__Prompt__
In the copy, keep every line below as it is and leave out the pictures.

BEGIN Material for this exercise

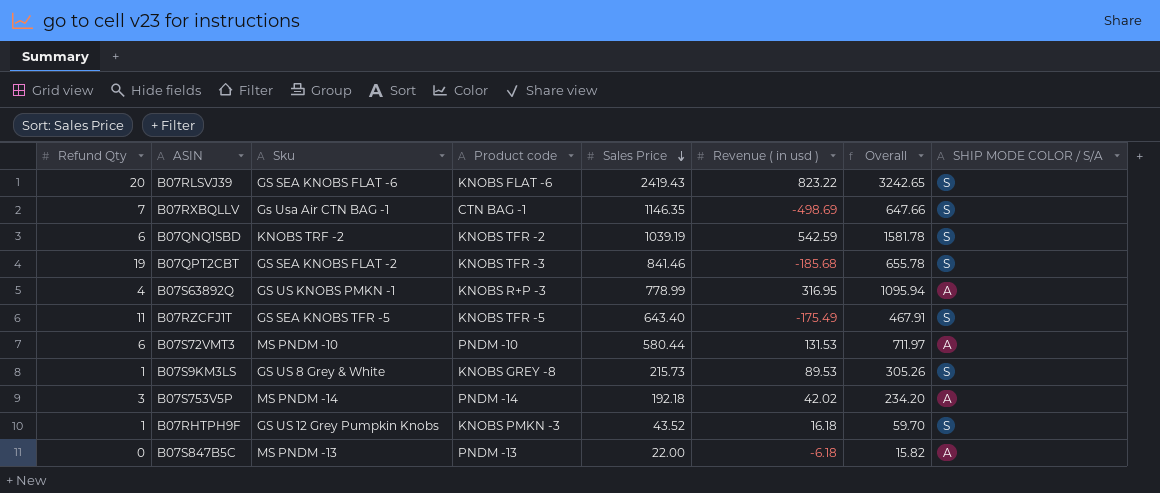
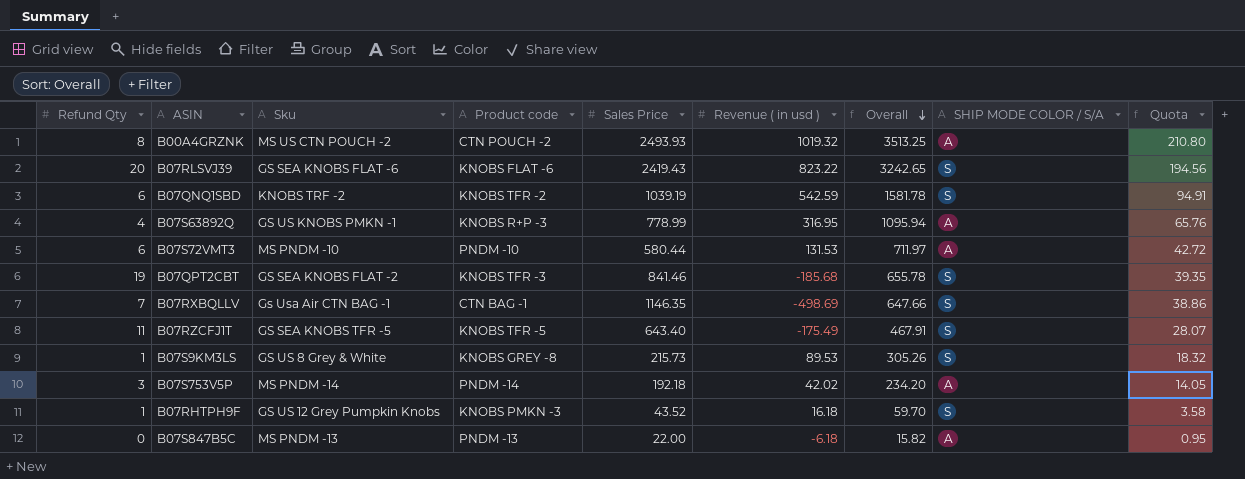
row order: Sales Price descending -> Overall descending
column Quota | formula: none -> [Overall] * 0.06
row B00A4GRZNK: none -> 8 | MS US CTN POUCH -2 | CTN POUCH -2 | 2493.93 | 1019.32 | 3513.25 | A | 210.80

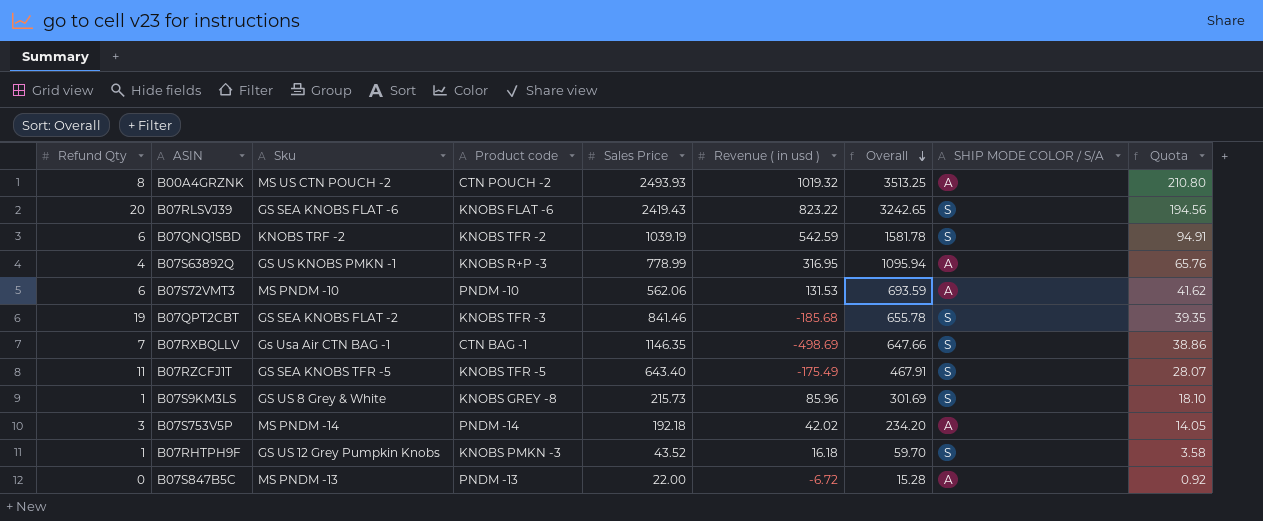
B07S72VMT3 | Sales Price: 580.44 -> 562.06
B07S72VMT3 | Overall: 711.97 -> 693.59
B07S72VMT3 | Quota: 42.72 -> 41.62
B07S9KM3LS | Revenue ( in usd ): 89.53 -> 85.96
B07S9KM3LS | Overall: 305.26 -> 301.69
B07S9KM3LS | Quota: 18.32 -> 18.10
B07S847B5C | Revenue ( in usd ): -6.18 -> -6.72
B07S847B5C | Overall: 15.82 -> 15.28
B07S847B5C | Quota: 0.95 -> 0.92

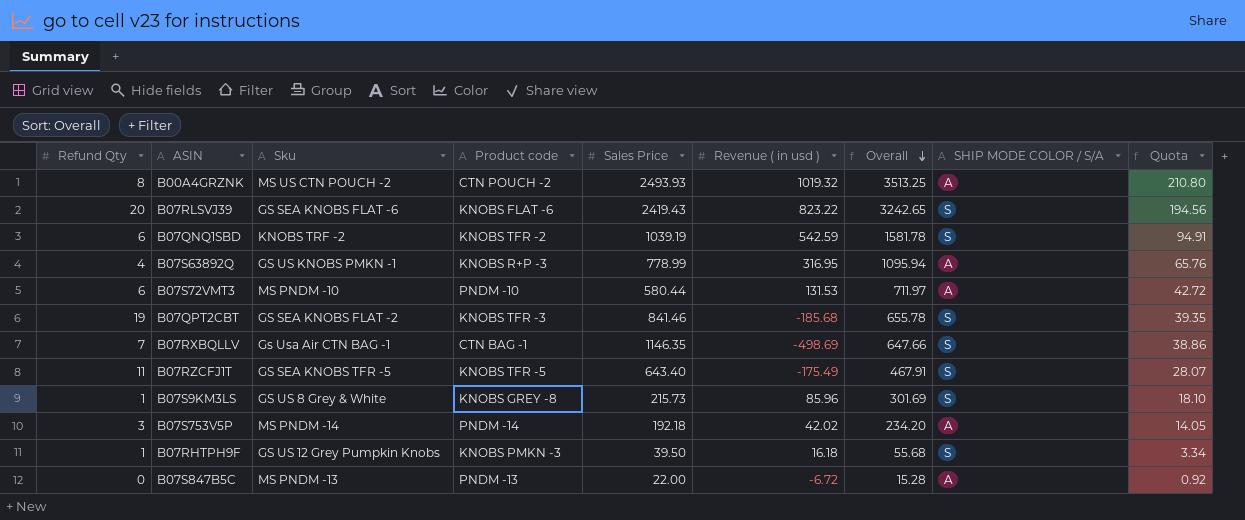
B07S72VMT3 | Sales Price: 562.06 -> 580.44
B07S72VMT3 | Overall: 693.59 -> 711.97
B07S72VMT3 | Quota: 41.62 -> 42.72
B07RHTPH9F | Sales Price: 43.52 -> 39.50
B07RHTPH9F | Overall: 59.70 -> 55.68
B07RHTPH9F | Quota: 3.58 -> 3.34

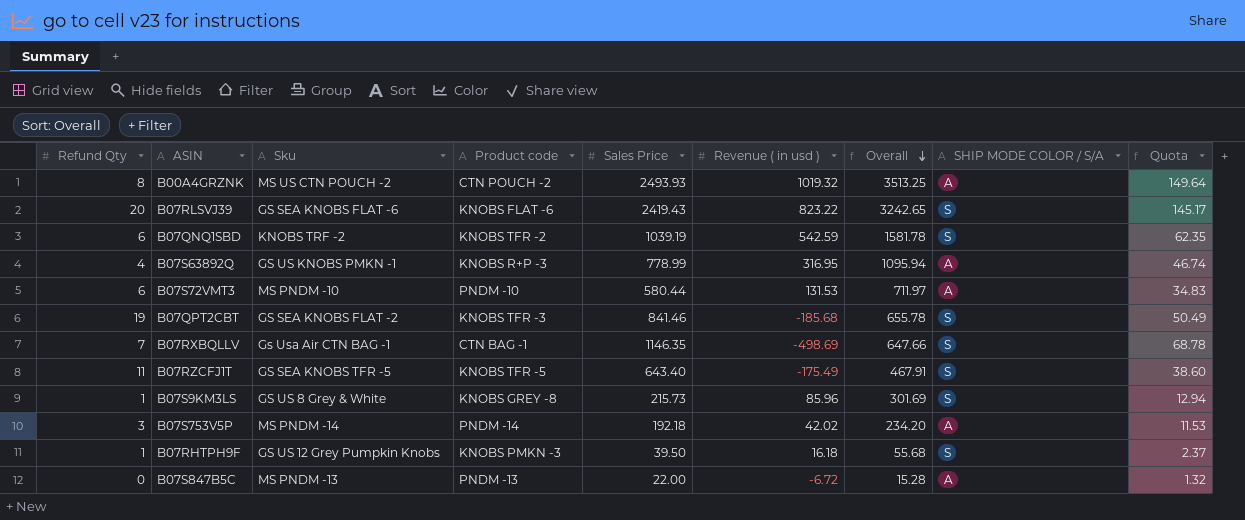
column Quota | formula: [Overall] * 0.06 -> [Sales Price] * 0.06

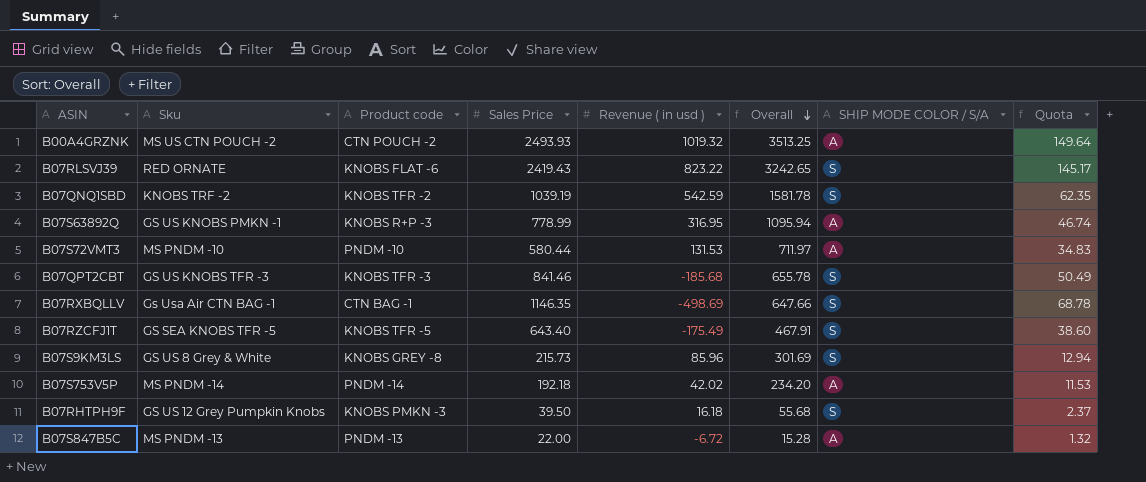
column Refund Qty | position: 1 -> none
B07RLSVJ39 | Sku: GS SEA KNOBS FLAT -6 -> RED ORNATE
B07QPT2CBT | Sku: GS SEA KNOBS FLAT -2 -> GS US KNOBS TFR -3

END Material for this exercise

__Final answer__
row order: Sales Price descending -> Overall descending
column Quota | formula: none -> [Overall] * 0.06
row B00A4GRZNK: none -> 8 | MS US CTN POUCH -2 | CTN POUCH -2 | 2493.93 | 1019.32 | 3513.25 | A | 210.80

B07S72VMT3 | Sales Price: 580.44 -> 562.06
B07S72VMT3 | Overall: 711.97 -> 693.59
B07S72VMT3 | Quota: 42.72 -> 41.62
B07S9KM3LS | Revenue ( in usd ): 89.53 -> 85.96
B07S9KM3LS | Overall: 305.26 -> 301.69
B07S9KM3LS | Quota: 18.32 -> 18.10
B07S847B5C | Revenue ( in usd ): -6.18 -> -6.72
B07S847B5C | Overall: 15.82 -> 15.28
B07S847B5C | Quota: 0.95 -> 0.92

B07S72VMT3 | Sales Price: 562.06 -> 580.44
B07S72VMT3 | Overall: 693.59 -> 711.97
B07S72VMT3 | Quota: 41.62 -> 42.72
B07RHTPH9F | Sales Price: 43.52 -> 39.50
B07RHTPH9F | Overall: 59.70 -> 55.68
B07RHTPH9F | Quota: 3.58 -> 3.34

column Quota | formula: [Overall] * 0.06 -> [Sales Price] * 0.06

column Refund Qty | position: 1 -> none
B07RLSVJ39 | Sku: GS SEA KNOBS FLAT -6 -> RED ORNATE
B07QPT2CBT | Sku: GS SEA KNOBS FLAT -2 -> GS US KNOBS TFR -3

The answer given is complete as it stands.